#### Exercise brief:
Within the material below, find each line bearing the word "Monitor会持续更新cluster状态的map" and present it.

#### Stored data:
# # #

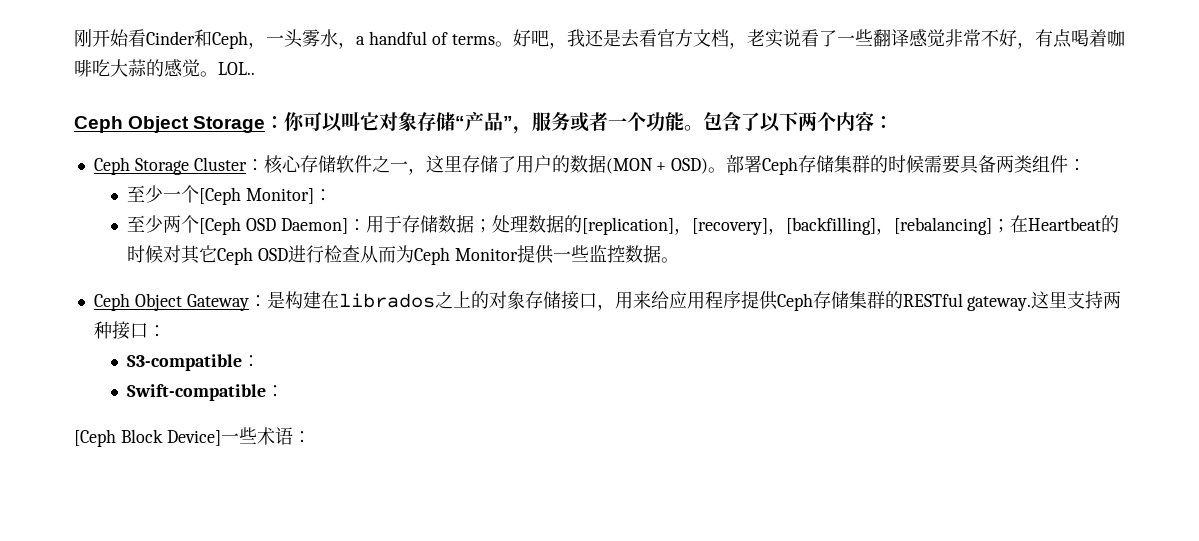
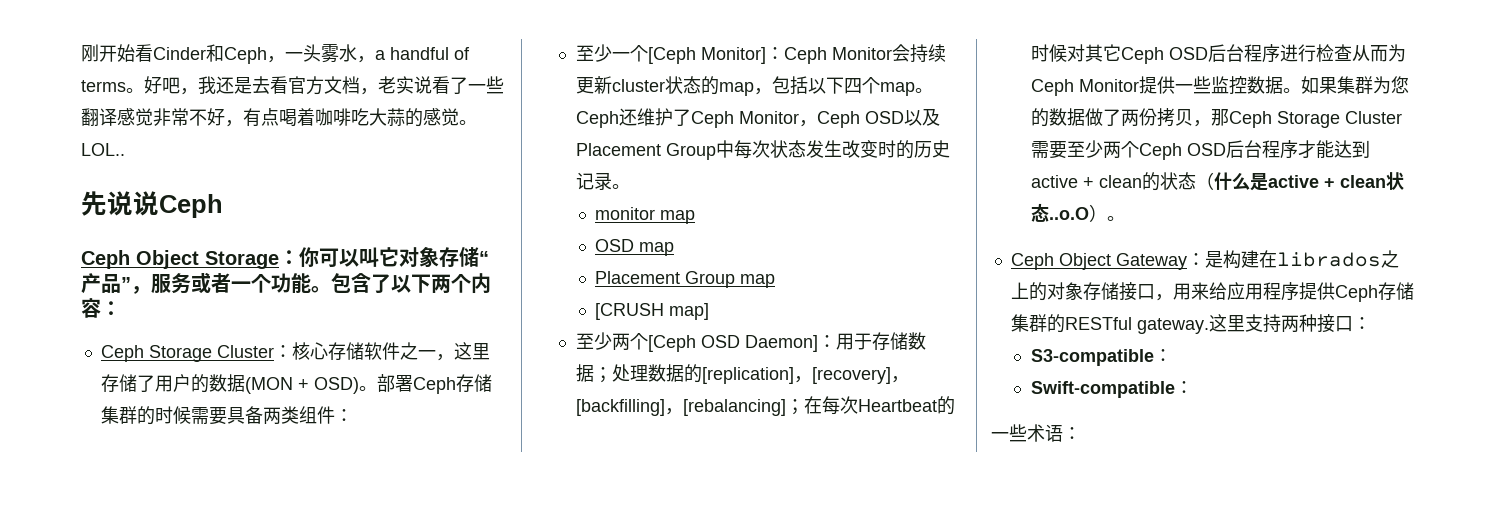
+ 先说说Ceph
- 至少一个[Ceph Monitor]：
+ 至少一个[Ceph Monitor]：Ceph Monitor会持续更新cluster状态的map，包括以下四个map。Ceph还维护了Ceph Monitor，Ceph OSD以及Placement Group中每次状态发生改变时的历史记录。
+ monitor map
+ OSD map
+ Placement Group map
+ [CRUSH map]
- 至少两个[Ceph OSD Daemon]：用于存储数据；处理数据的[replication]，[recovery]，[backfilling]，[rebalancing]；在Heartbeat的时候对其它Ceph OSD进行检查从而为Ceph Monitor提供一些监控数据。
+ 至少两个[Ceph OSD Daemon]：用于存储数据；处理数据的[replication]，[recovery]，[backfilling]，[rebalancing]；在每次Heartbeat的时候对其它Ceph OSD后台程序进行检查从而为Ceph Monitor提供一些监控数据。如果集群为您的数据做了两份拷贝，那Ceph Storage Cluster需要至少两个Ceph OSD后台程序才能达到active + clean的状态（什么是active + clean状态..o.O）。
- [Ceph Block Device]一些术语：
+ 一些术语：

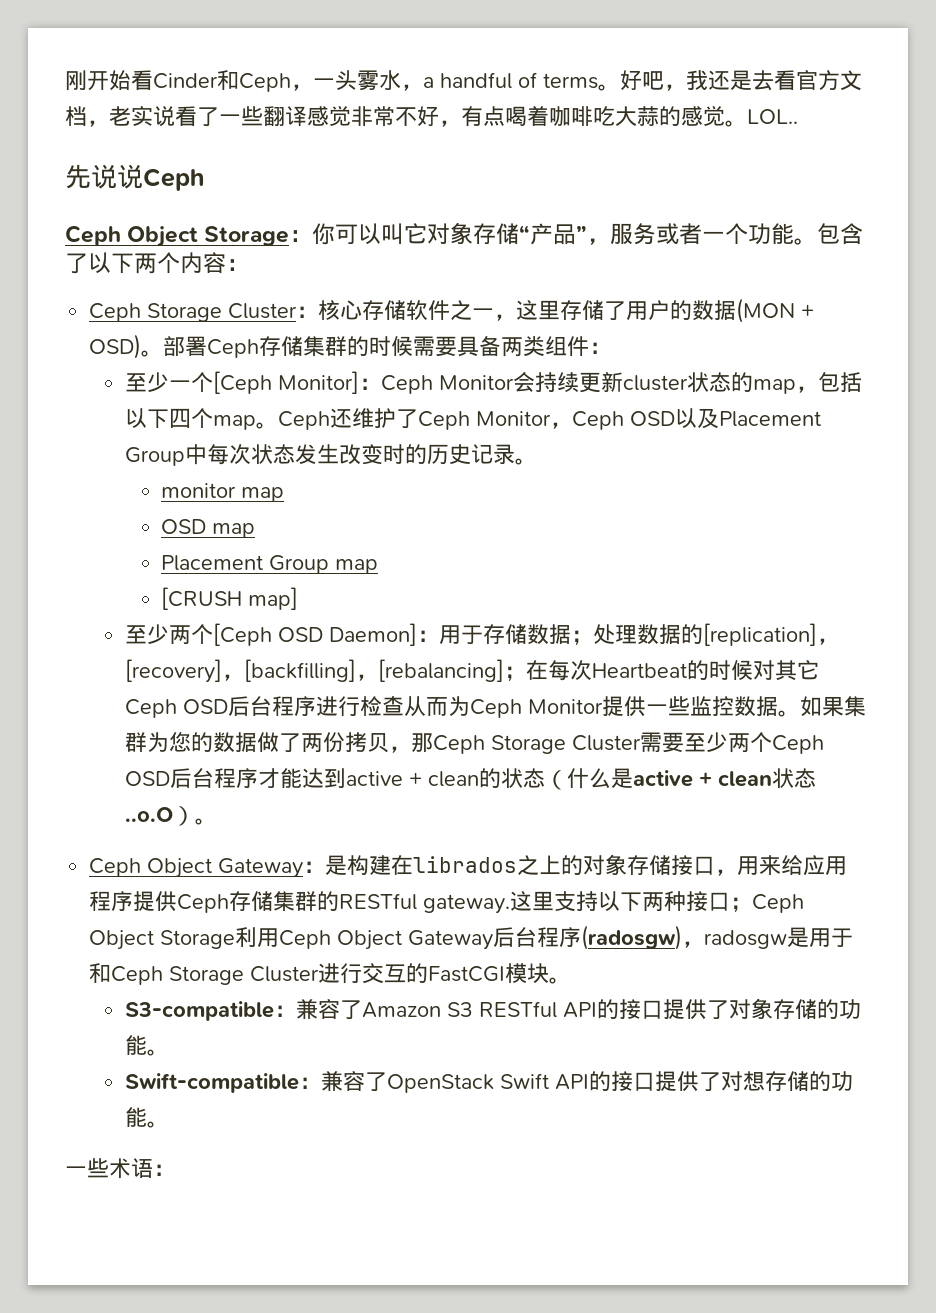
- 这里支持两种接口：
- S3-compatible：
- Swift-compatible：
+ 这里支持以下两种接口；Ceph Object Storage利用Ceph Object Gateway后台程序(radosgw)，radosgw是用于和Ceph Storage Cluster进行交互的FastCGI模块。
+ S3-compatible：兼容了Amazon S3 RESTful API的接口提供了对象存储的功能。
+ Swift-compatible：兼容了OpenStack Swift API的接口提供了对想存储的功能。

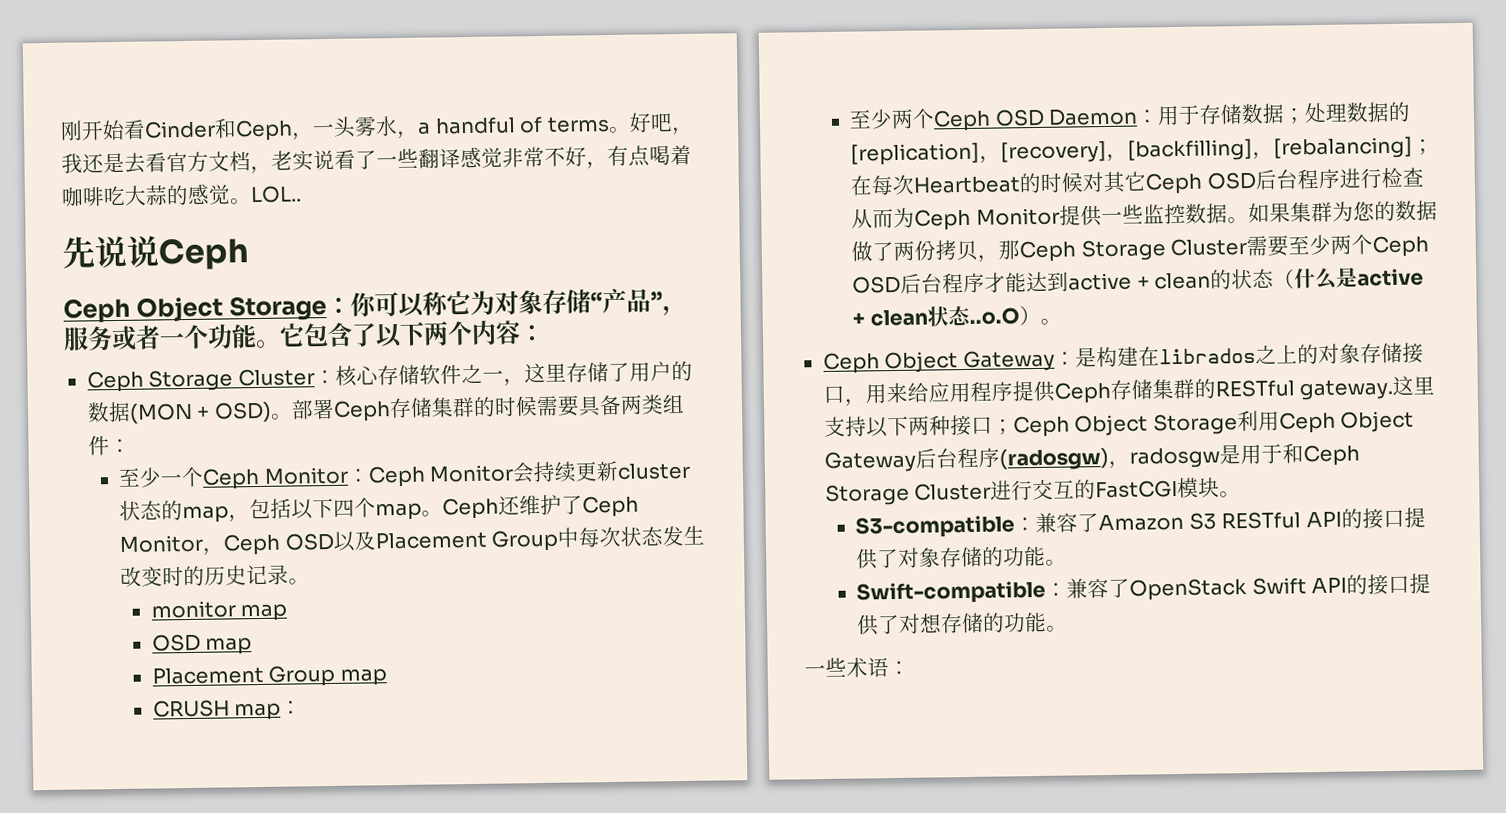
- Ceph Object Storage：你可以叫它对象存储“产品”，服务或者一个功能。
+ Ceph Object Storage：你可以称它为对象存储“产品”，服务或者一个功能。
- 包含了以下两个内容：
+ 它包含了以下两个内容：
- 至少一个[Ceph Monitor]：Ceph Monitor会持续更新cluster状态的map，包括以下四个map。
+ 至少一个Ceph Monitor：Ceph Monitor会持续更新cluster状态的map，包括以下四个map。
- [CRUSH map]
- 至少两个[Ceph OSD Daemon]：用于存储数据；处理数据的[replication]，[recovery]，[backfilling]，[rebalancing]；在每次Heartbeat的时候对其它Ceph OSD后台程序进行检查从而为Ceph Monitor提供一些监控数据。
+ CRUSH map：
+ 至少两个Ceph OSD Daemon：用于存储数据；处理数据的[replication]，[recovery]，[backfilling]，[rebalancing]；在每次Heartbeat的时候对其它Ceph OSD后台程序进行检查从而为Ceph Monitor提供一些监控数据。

# # #

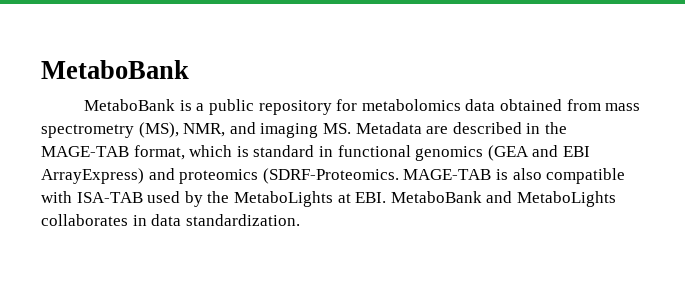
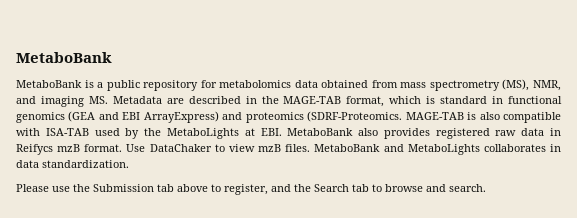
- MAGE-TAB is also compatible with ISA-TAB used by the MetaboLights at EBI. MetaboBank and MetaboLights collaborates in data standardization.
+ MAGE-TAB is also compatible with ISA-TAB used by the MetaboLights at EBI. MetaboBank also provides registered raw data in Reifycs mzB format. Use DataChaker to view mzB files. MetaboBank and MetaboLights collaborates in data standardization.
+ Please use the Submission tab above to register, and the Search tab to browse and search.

# # #

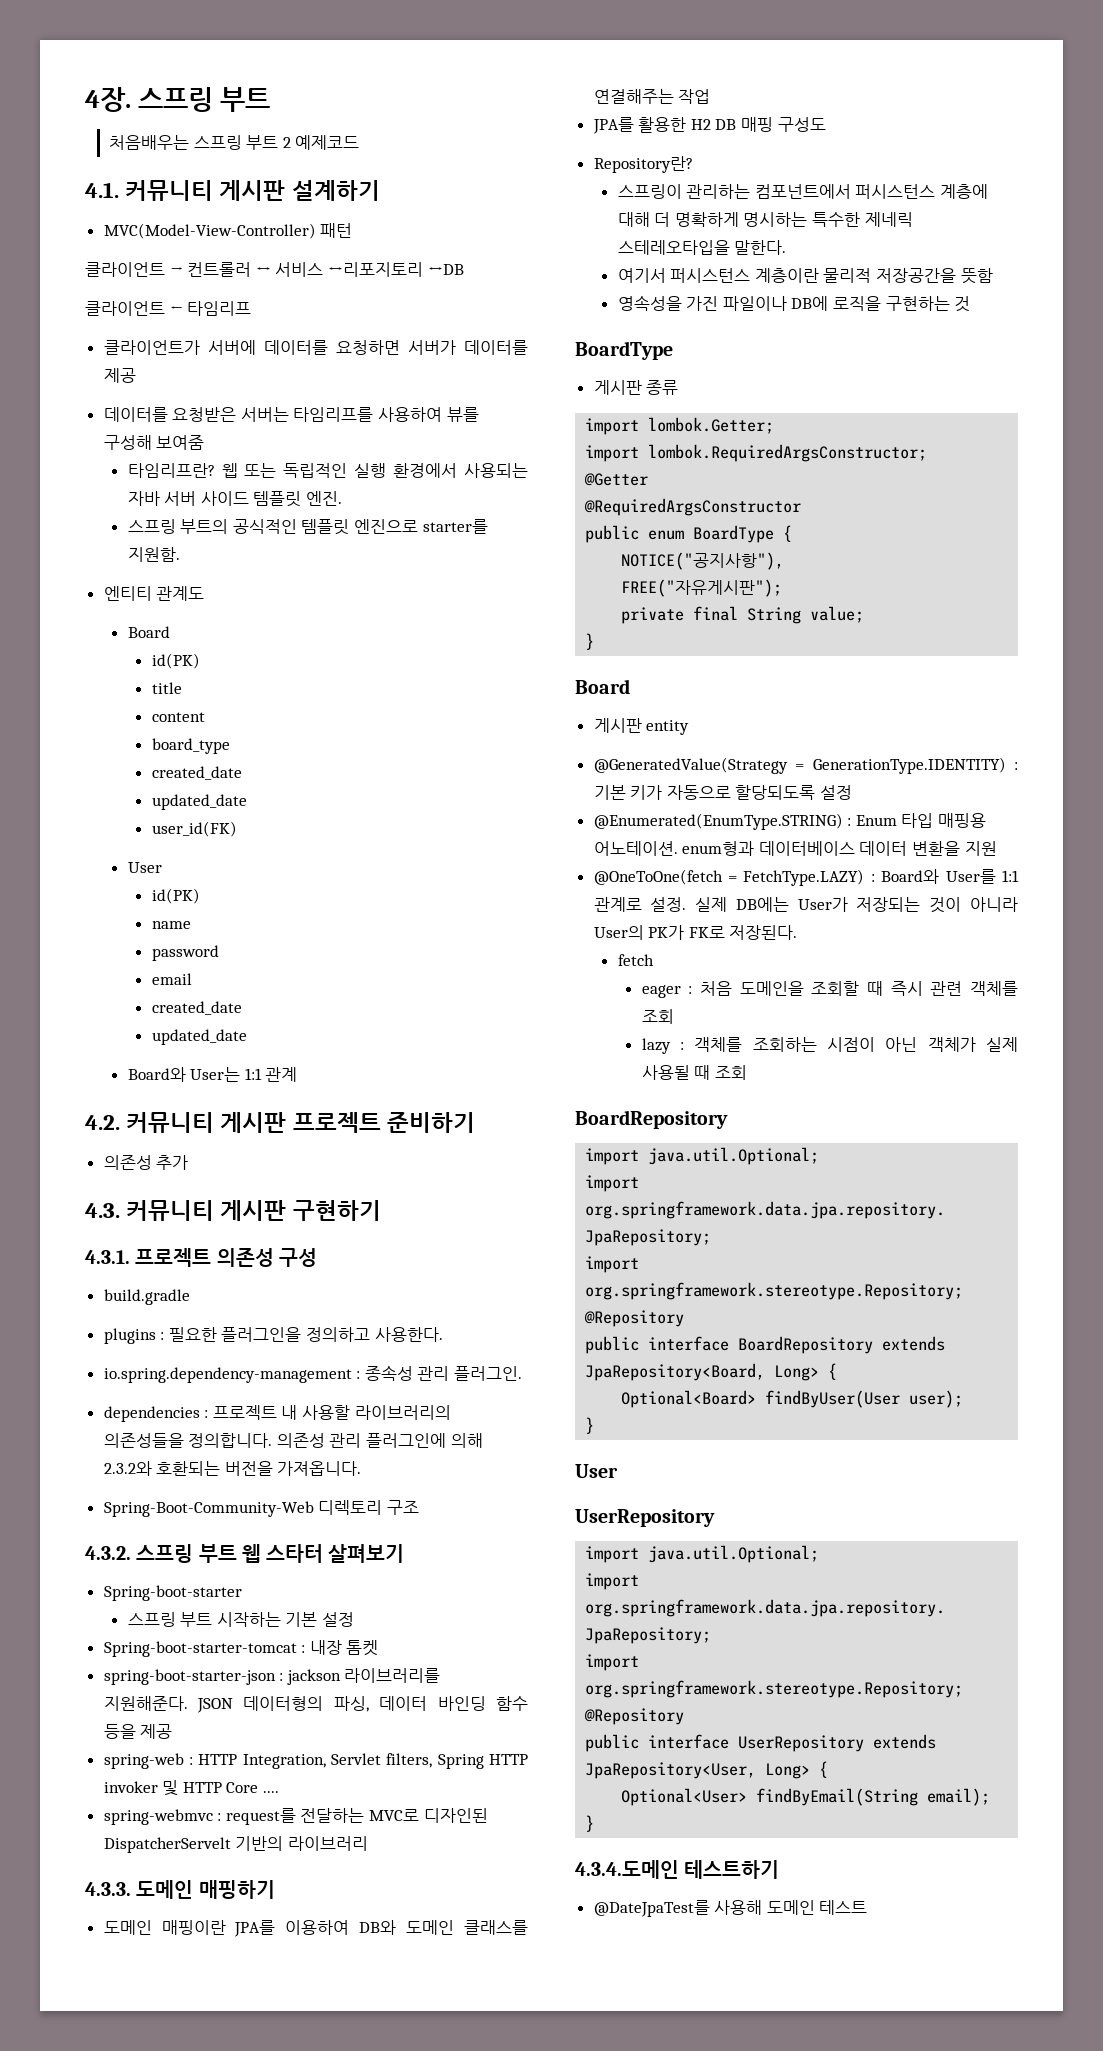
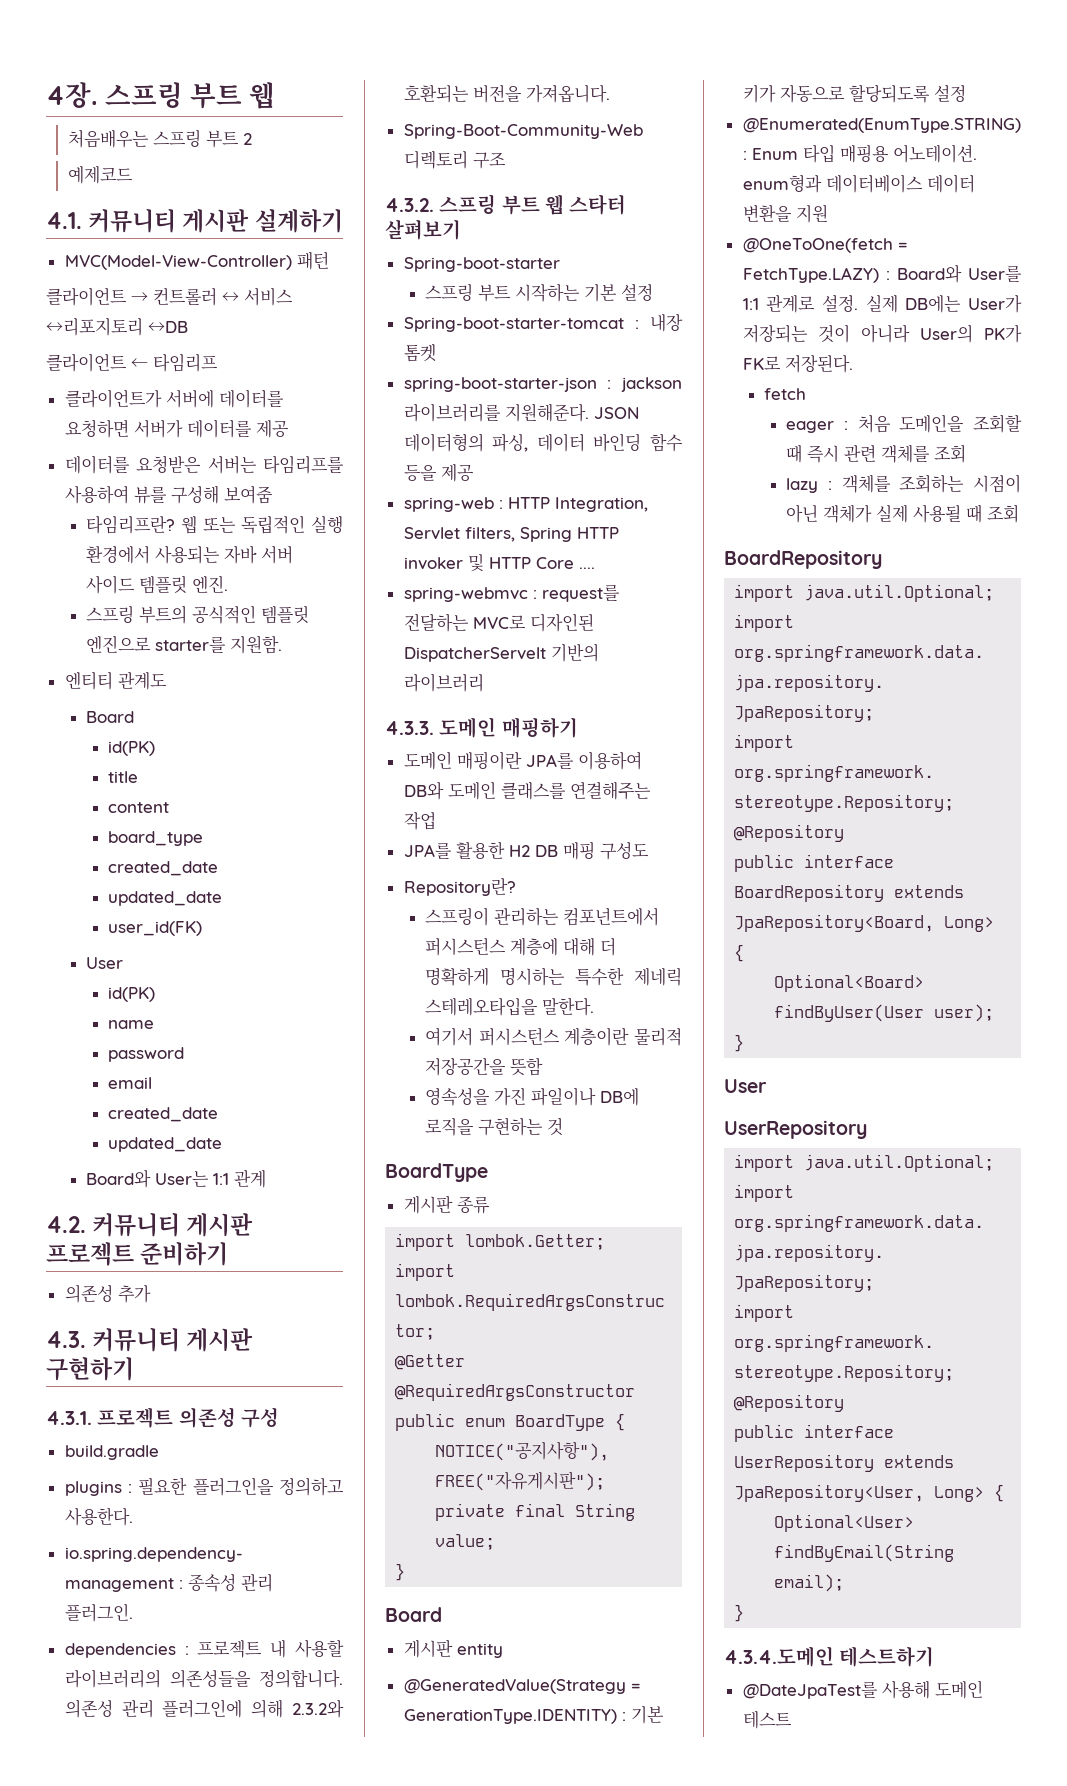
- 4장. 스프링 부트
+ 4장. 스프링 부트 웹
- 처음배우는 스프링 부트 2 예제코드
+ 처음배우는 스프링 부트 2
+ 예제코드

# # #

#### Response:
+ 至少一个[Ceph Monitor]：Ceph Monitor会持续更新cluster状态的map，包括以下四个map。Ceph还维护了Ceph Monitor，Ceph OSD以及Placement Group中每次状态发生改变时的历史记录。
- 至少一个[Ceph Monitor]：Ceph Monitor会持续更新cluster状态的map，包括以下四个map。
+ 至少一个Ceph Monitor：Ceph Monitor会持续更新cluster状态的map，包括以下四个map。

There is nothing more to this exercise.